ASSIGNMENT ->
Set down the entries again word for word, without any of the images.

------------

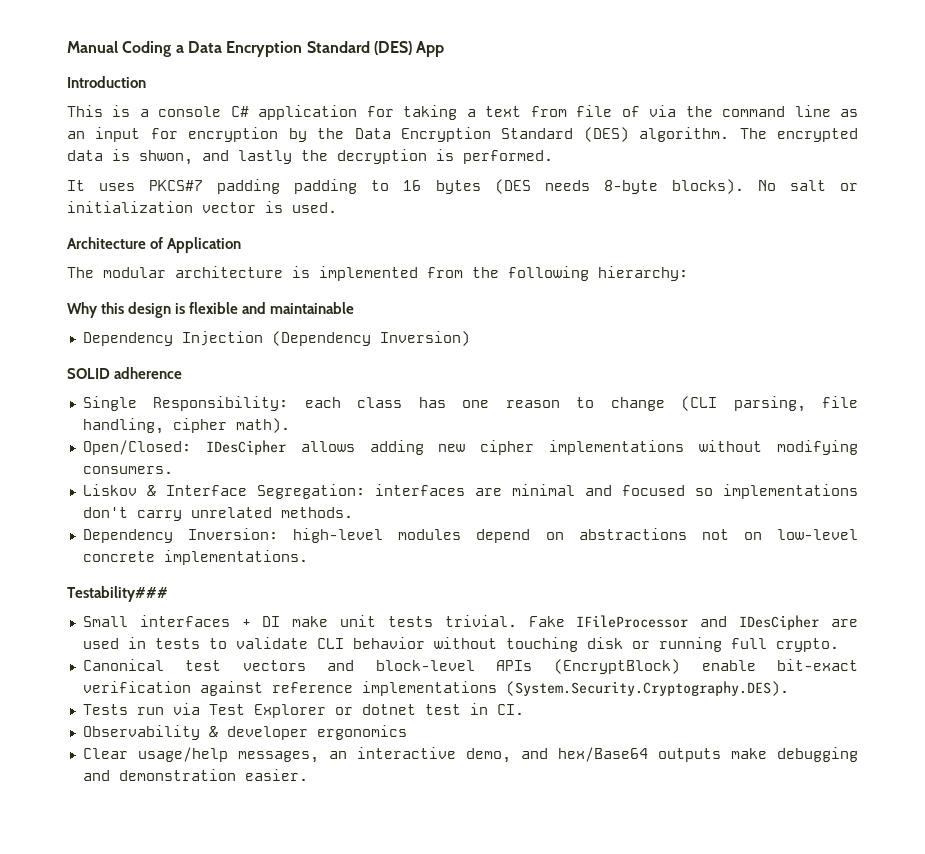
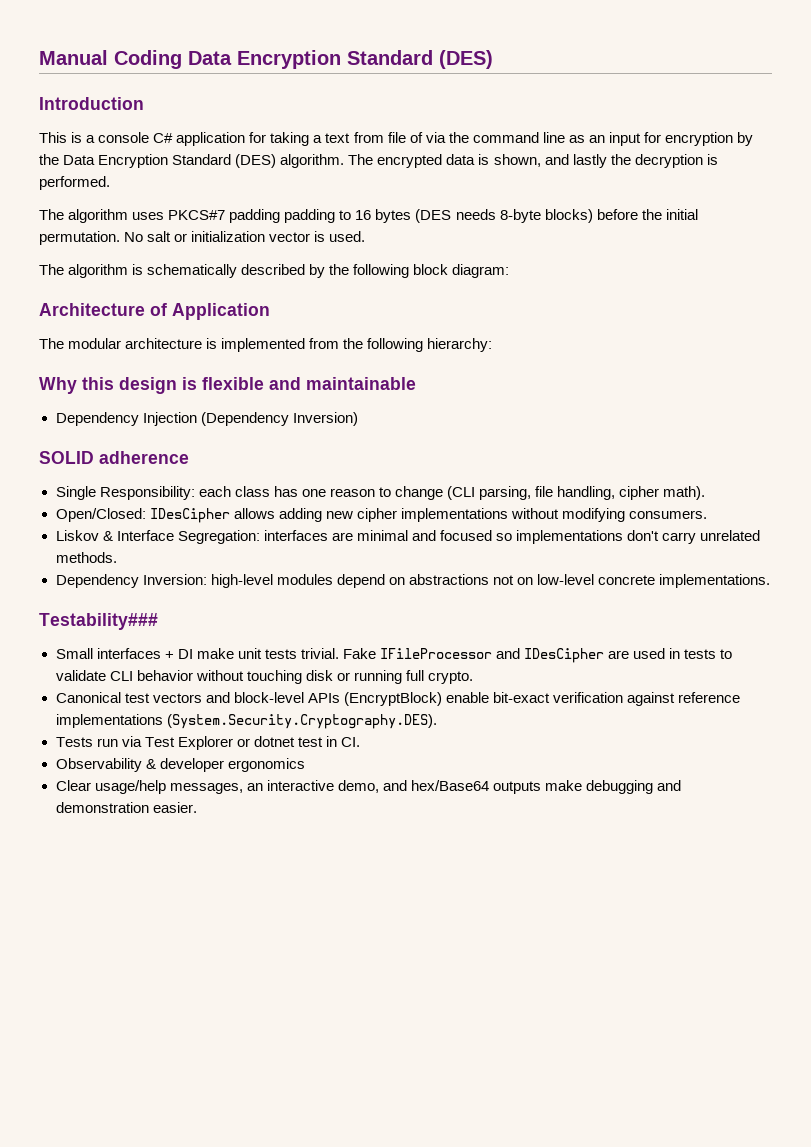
- Manual Coding a Data Encryption Standard (DES) App
+ Manual Coding Data Encryption Standard (DES)
- The encrypted data is shwon, and lastly the decryption is performed.
+ The encrypted data is shown, and lastly the decryption is performed.
- It uses PKCS#7 padding padding to 16 bytes (DES needs 8-byte blocks).
+ The algorithm uses PKCS#7 padding padding to 16 bytes (DES needs 8-byte blocks) before the initial permutation.
+ The algorithm is schematically described by the following block diagram:

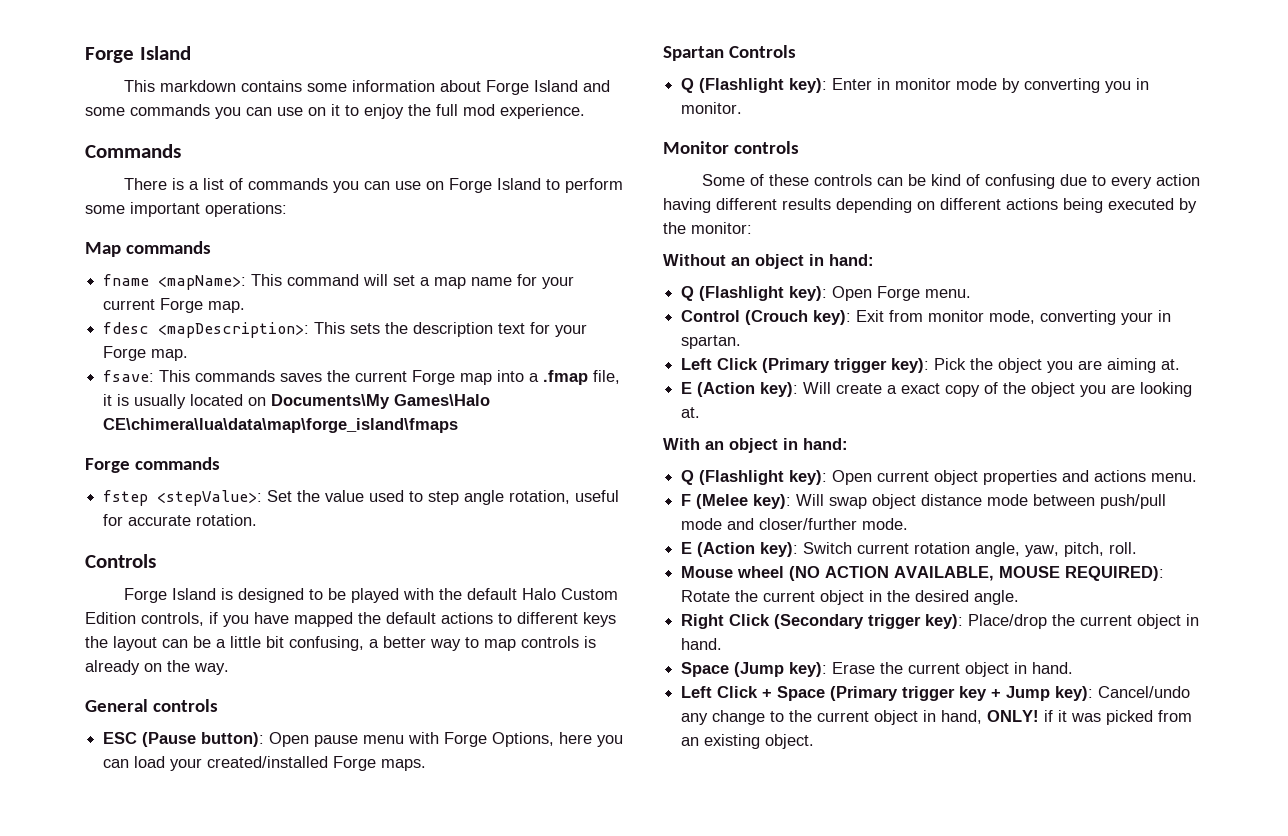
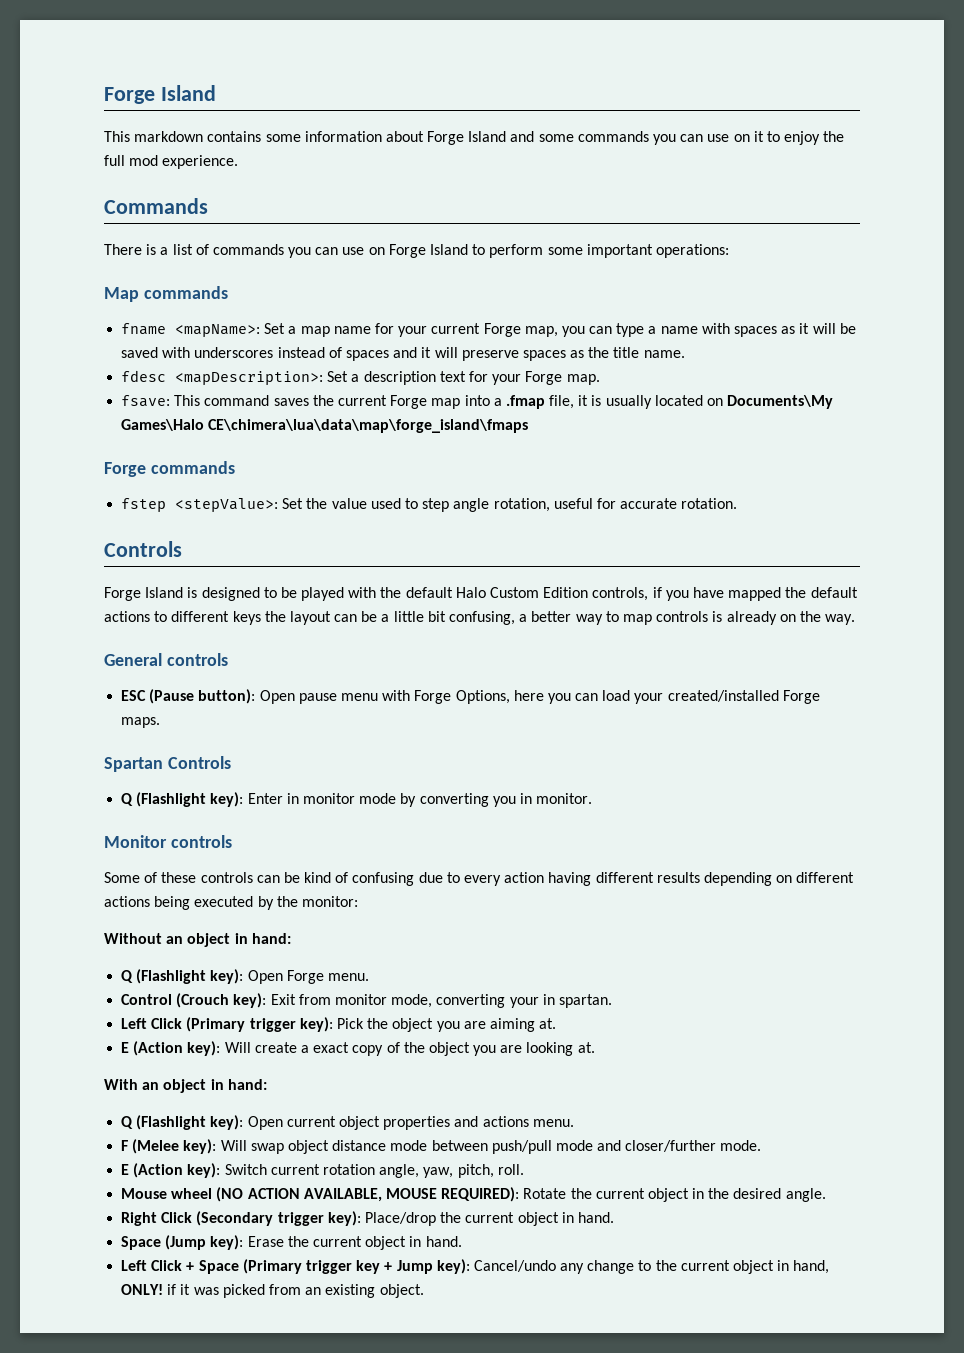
- fname <mapName>: This command will set a map name for your current Forge map.
+ fname <mapName>: Set a map name for your current Forge map, you can type a name with spaces as it will be saved with underscores instead of spaces and it will preserve spaces as the title name.
- fdesc <mapDescription>: This sets the description text for your Forge map.
+ fdesc <mapDescription>: Set a description text for your Forge map.
- fsave: This commands saves the current Forge map into a .fmap file, it is usually located on Documents\My Games\Halo CE\chimera\lua\data\map\forge_island\fmaps
+ fsave: This command saves the current Forge map into a .fmap file, it is usually located on Documents\My Games\Halo CE\chimera\lua\data\map\forge_island\fmaps

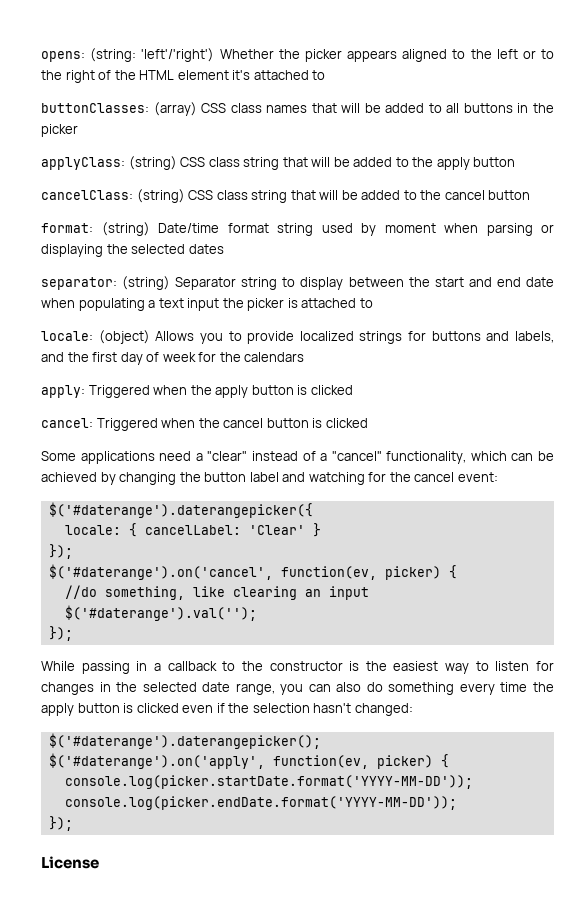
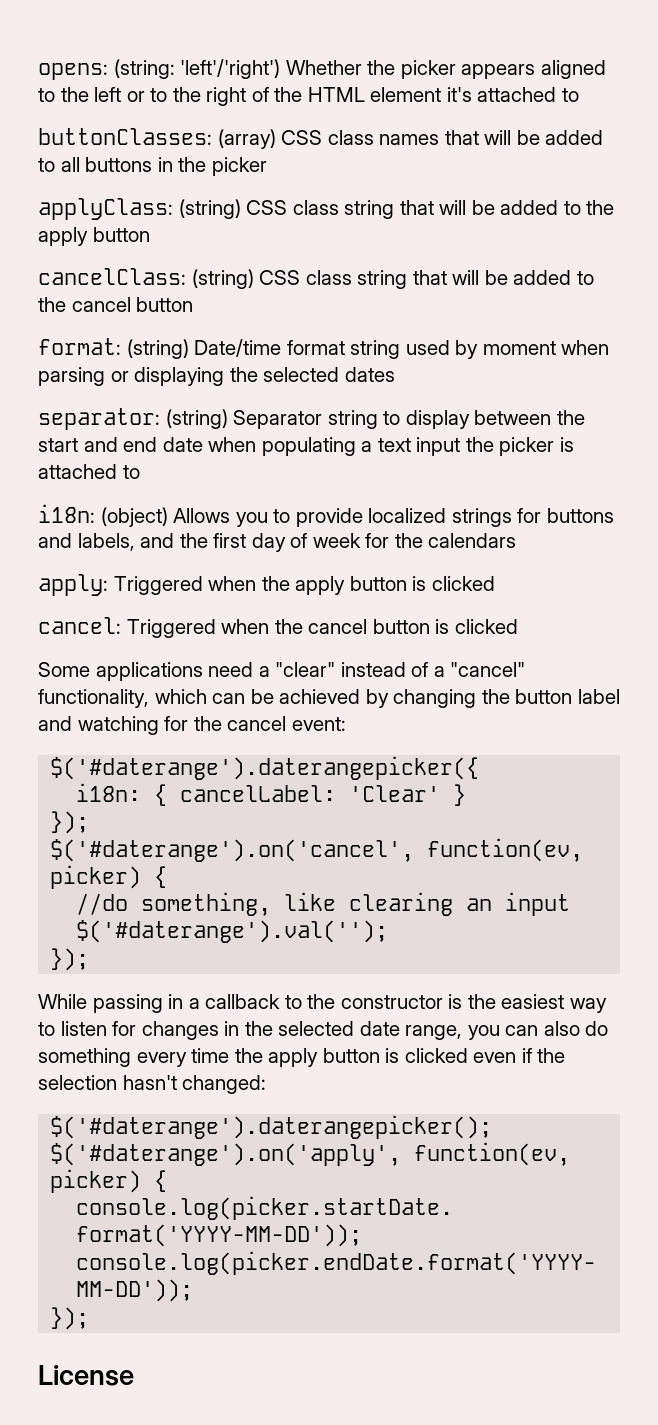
- locale: (object) Allows you to provide localized strings for buttons and labels, and the first day of week for the calendars
+ i18n: (object) Allows you to provide localized strings for buttons and labels, and the first day of week for the calendars
- locale: { cancelLabel: 'Clear' }
+ i18n: { cancelLabel: 'Clear' }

------------

TASK ANSWER ->
- Manual Coding a Data Encryption Standard (DES) App
+ Manual Coding Data Encryption Standard (DES)
- The encrypted data is shwon, and lastly the decryption is performed.
+ The encrypted data is shown, and lastly the decryption is performed.
- It uses PKCS#7 padding padding to 16 bytes (DES needs 8-byte blocks).
+ The algorithm uses PKCS#7 padding padding to 16 bytes (DES needs 8-byte blocks) before the initial permutation.
+ The algorithm is schematically described by the following block diagram:

- fname <mapName>: This command will set a map name for your current Forge map.
+ fname <mapName>: Set a map name for your current Forge map, you can type a name with spaces as it will be saved with underscores instead of spaces and it will preserve spaces as the title name.
- fdesc <mapDescription>: This sets the description text for your Forge map.
+ fdesc <mapDescription>: Set a description text for your Forge map.
- fsave: This commands saves the current Forge map into a .fmap file, it is usually located on Documents\My Games\Halo CE\chimera\lua\data\map\forge_island\fmaps
+ fsave: This command saves the current Forge map into a .fmap file, it is usually located on Documents\My Games\Halo CE\chimera\lua\data\map\forge_island\fmaps

- locale: (object) Allows you to provide localized strings for buttons and labels, and the first day of week for the calendars
+ i18n: (object) Allows you to provide localized strings for buttons and labels, and the first day of week for the calendars
- locale: { cancelLabel: 'Clear' }
+ i18n: { cancelLabel: 'Clear' }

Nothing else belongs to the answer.